In 1996, another television drama titled The Legend Di Renjie and Wu Zetian (Di Renjie yu Wu Zetian Chuanqi 狄仁杰与武则天传奇, 1996) appeared in Chinese television. Here, Di Renjie's representation resonates strongly with the age-old literary tradition of “pure officials” that had enjoyed enduring popularity in the past. Unlike the drama of 1986, this time, great attention was paid to historical details and to the construction of the characters based on historical figures. Here, Di Renjie is no longer a Western detective in the shoes of a Chinese official, he no longer lives in the “eternal China” described by van Gulik, but he reactivates the cultural icon of “pure official” who fights corruption and crimes. (see: L. Benedetti, Further definition of Di Renjie's identity(ies) in Chinese history, literature, and media, «Frontiers of History in China», 2017, 12(4), pp. 599–620.)

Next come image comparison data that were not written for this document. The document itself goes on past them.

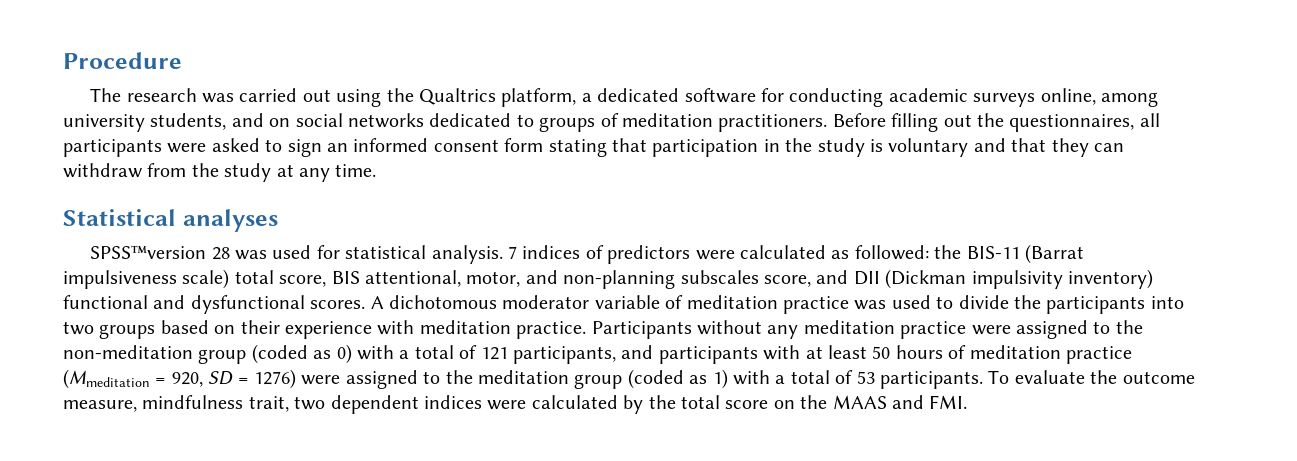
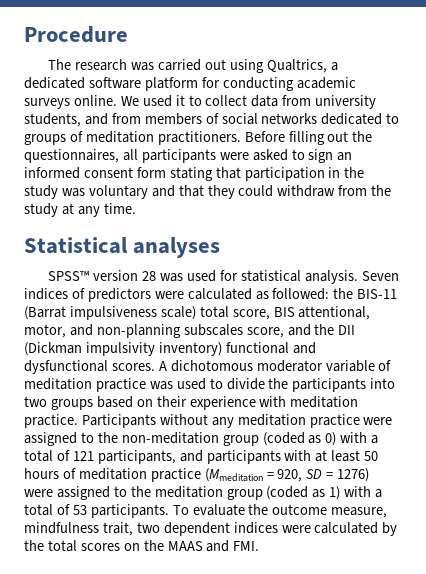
- The research was carried out using the Qualtrics platform, a dedicated software for conducting academic surveys online, among university students, and on social networks dedicated to groups of meditation practitioners.
+ The research was carried out using Qualtrics, a dedicated software platform for conducting academic surveys online. We used it to collect data from university students, and from members of social networks dedicated to groups of meditation practitioners.
- Before filling out the questionnaires, all participants were asked to sign an informed consent form stating that participation in the study is voluntary and that they can withdraw from the study at any time.
+ Before filling out the questionnaires, all participants were asked to sign an informed consent form stating that participation in the study was voluntary and that they could withdraw from the study at any time.
- SPSS™version 28 was used for statistical analysis.
+ SPSS™ version 28 was used for statistical analysis.
- 7 indices of predictors were calculated as followed: the BIS-11 (Barrat impulsiveness scale) total score, BIS attentional, motor, and non-planning subscales score, and DII (Dickman impulsivity inventory) functional and dysfunctional scores.
+ Seven indices of predictors were calculated as followed: the BIS-11 (Barrat impulsiveness scale) total score, BIS attentional, motor, and non-planning subscales score, and the DII (Dickman impulsivity inventory) functional and dysfunctional scores.
- To evaluate the outcome measure, mindfulness trait, two dependent indices were calculated by the total score on the MAAS and FMI.
+ To evaluate the outcome measure, mindfulness trait, two dependent indices were calculated by the total scores on the MAAS and FMI.

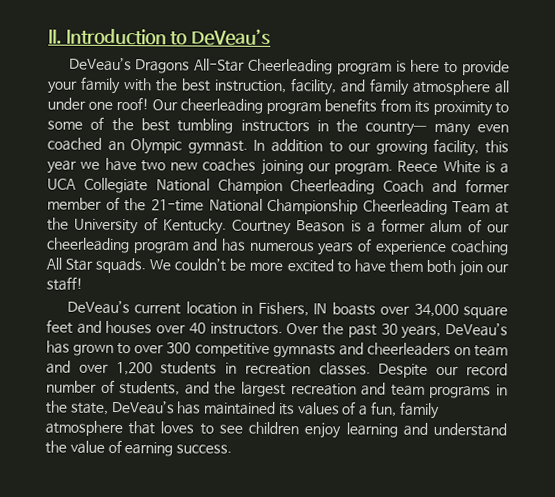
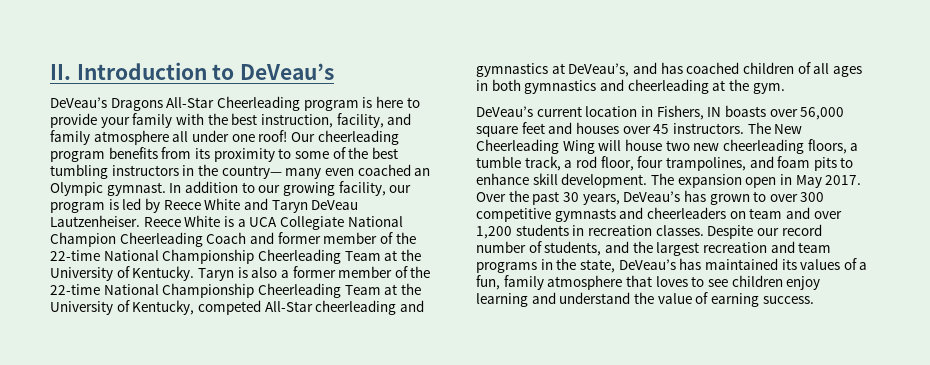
- In addition to our growing facility, this year we have two new coaches joining our program.
+ In addition to our growing facility, our program is led by Reece White and Taryn DeVeau Lautzenheiser.
- Reece White is a UCA Collegiate National Champion Cheerleading Coach and former member of the 21-time National Championship Cheerleading Team at the University of Kentucky.
+ Reece White is a UCA Collegiate National Champion Cheerleading Coach and former member of the 22-time National Championship Cheerleading Team at the University of Kentucky.
- Courtney Beason is a former alum of our cheerleading program and has numerous years of experience coaching All Star squads. We couldn’t be more excited to have them both join our staff!
+ Taryn is also a former member of the 22-time National Championship Cheerleading Team at the University of Kentucky, competed All-Star cheerleading and gymnastics at DeVeau’s, and has coached children of all ages in both gymnastics and cheerleading at the gym.
- DeVeau’s current location in Fishers, IN boasts over 34,000 square feet and houses over 40 instructors.
+ DeVeau’s current location in Fishers, IN boasts over 56,000 square feet and houses over 45 instructors. The New Cheerleading Wing will house two new cheerleading floors, a tumble track, a rod floor, four trampolines, and foam pits to enhance skill development. The expansion open in May 2017.

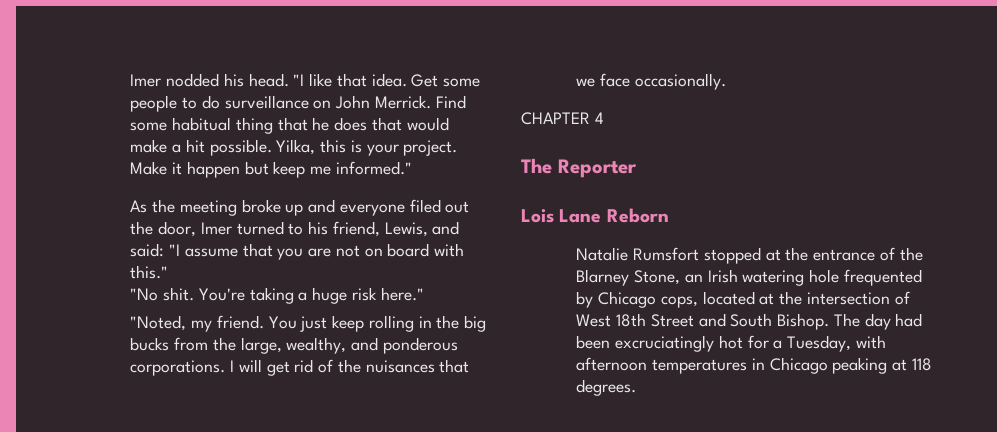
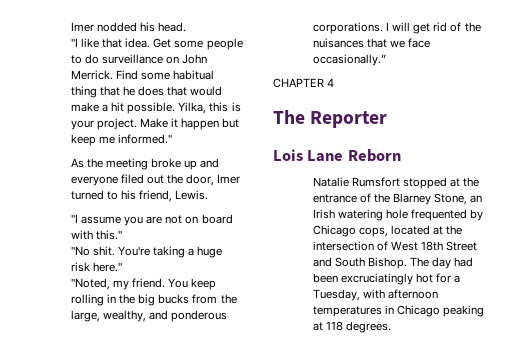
- Imer nodded his head. "I like that idea.
+ Imer nodded his head.
+ "I like that idea.
- As the meeting broke up and everyone filed out the door, Imer turned to his friend, Lewis, and said: "I assume that you are not on board with this."
+ As the meeting broke up and everyone filed out the door, Imer turned to his friend, Lewis.
+ "I assume you are not on board with this."
- You just keep rolling in the big bucks from the large, wealthy, and ponderous corporations.
+ You keep rolling in the big bucks from the large, wealthy, and ponderous corporations.
- I will get rid of the nuisances that we face occasionally.
+ I will get rid of the nuisances that we face occasionally.”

In 2004, CCTV-8 aired a television series based on detective stories related to Di Renjie, under the title Amazing Detective Di Renjie (神探狄仁杰), starring Liang Guanhua as the titular protagonist. It was followed by three sequels: Amazing Detective Di Renjie 2 (2006), Amazing Detective Di Renjie 3 (2008), and Mad Detective Di Renjie (2010). Some characters in the television series are fictionalised versions of historical figures, including Wu Zetian and Di Renjie himself. The plot of each season is further divided into two or three parts, each covering one case. The story usually follows a pattern of a seemingly small case gradually leading to Di Renjie uncovering a sinister plot that threatens the Chinese empire.

Kent Cheng portrayed Di Renjie in the 2009 Hong Kong television series The Greatness of a Hero, produced by TVB.

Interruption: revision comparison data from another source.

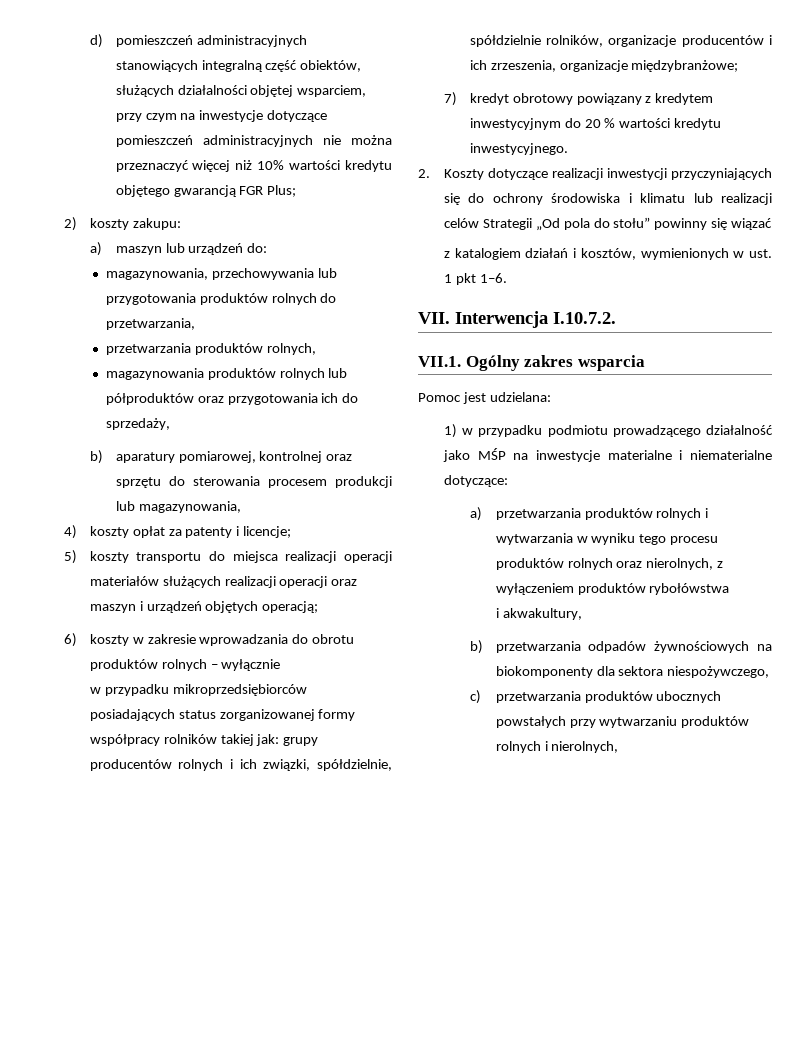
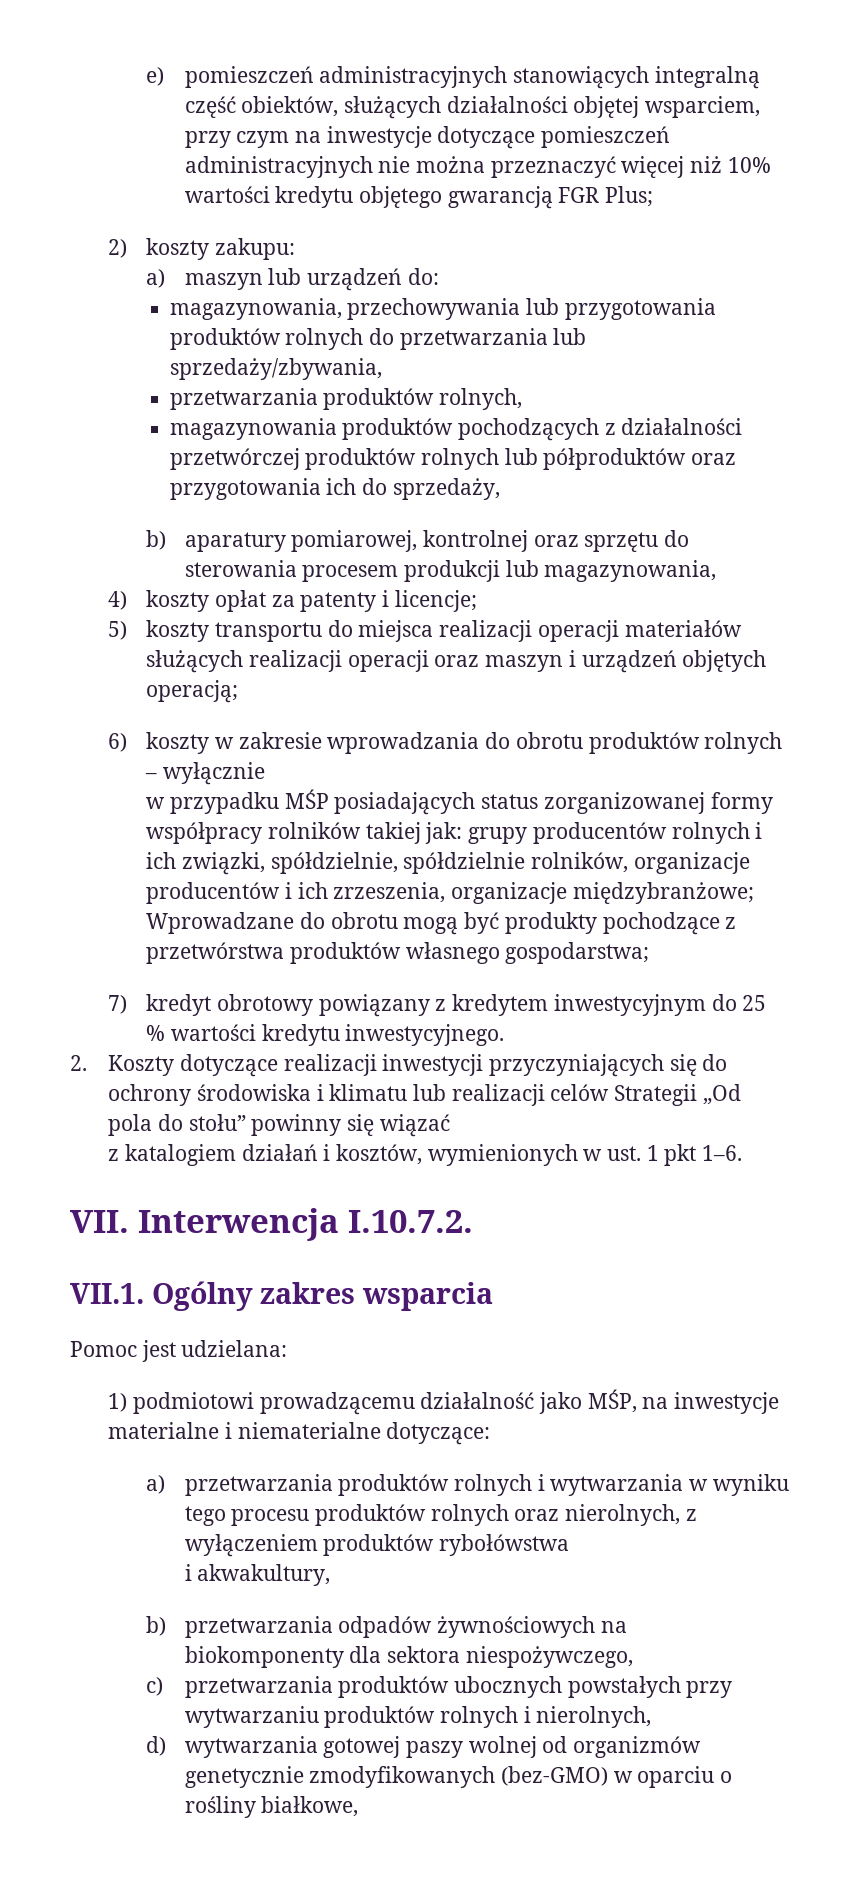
- d) pomieszczeń administracyjnych stanowiących integralną część obiektów, służących działalności objętej wsparciem, przy czym na inwestycje dotyczące pomieszczeń administracyjnych nie można przeznaczyć więcej niż 10% wartości kredytu objętego gwarancją FGR Plus;
+ e) pomieszczeń administracyjnych stanowiących integralną część obiektów, służących działalności objętej wsparciem, przy czym na inwestycje dotyczące pomieszczeń administracyjnych nie można przeznaczyć więcej niż 10% wartości kredytu objętego gwarancją FGR Plus;
- magazynowania, przechowywania lub przygotowania produktów rolnych do przetwarzania,
+ magazynowania, przechowywania lub przygotowania produktów rolnych do przetwarzania lub sprzedaży/zbywania,
- magazynowania produktów rolnych lub półproduktów oraz przygotowania ich do sprzedaży,
+ magazynowania produktów pochodzących z działalności przetwórczej produktów rolnych lub półproduktów oraz przygotowania ich do sprzedaży,
- w przypadku mikroprzedsiębiorców posiadających status zorganizowanej formy współpracy rolników takiej jak: grupy producentów rolnych i ich związki, spółdzielnie, spółdzielnie rolników, organizacje producentów i ich zrzeszenia, organizacje międzybranżowe;
+ w przypadku MŚP posiadających status zorganizowanej formy współpracy rolników takiej jak: grupy producentów rolnych i ich związki, spółdzielnie, spółdzielnie rolników, organizacje producentów i ich zrzeszenia, organizacje międzybranżowe; Wprowadzane do obrotu mogą być produkty pochodzące z przetwórstwa produktów własnego gospodarstwa;
- 7) kredyt obrotowy powiązany z kredytem inwestycyjnym do 20 % wartości kredytu inwestycyjnego.
+ 7) kredyt obrotowy powiązany z kredytem inwestycyjnym do 25 % wartości kredytu inwestycyjnego.
- 1) w przypadku podmiotu prowadzącego działalność jako MŚP na inwestycje materialne i niematerialne dotyczące:
+ 1) podmiotowi prowadzącemu działalność jako MŚP, na inwestycje materialne i niematerialne dotyczące:
+ d) wytwarzania gotowej paszy wolnej od organizmów genetycznie zmodyfikowanych (bez-GMO) w oparciu o rośliny białkowe,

Andy Lau played Di Renjie in the 2010 film Detective Dee and the Mystery of the Phantom Flame directed by Tsui Hark. Mark Chao took over the role in Young Detective Dee: Rise of the Sea Dragon (2013) and Detective Dee: The Four Heavenly Kings (2018), both also directed by Tsui Hark. The two films are set as a prequel to the events in The Mystery of the Phantom Flame.

Bosco Wong portrayed a young Di Renjie in the 2014 Chinese television series Young Sherlock.

2024, Youku released a series called Judge Dee's Mystery, which was also sold to Netflix. Zhou Yiwei as Judge Di.

In 2012, Bigben Interactive released a video game based on Di Renjie named Judge Dee: The City God Case. Initially released on PC, the casual hidden-object game later made it on to other platforms, including Android and iOS.

Nupixo Games released a new point-and-click adventure game featuring an original story which involves Empress Wu Zetian. Titled Detective Di: The Silk Rose Murders, it was released in May 2019 for PC/Mac.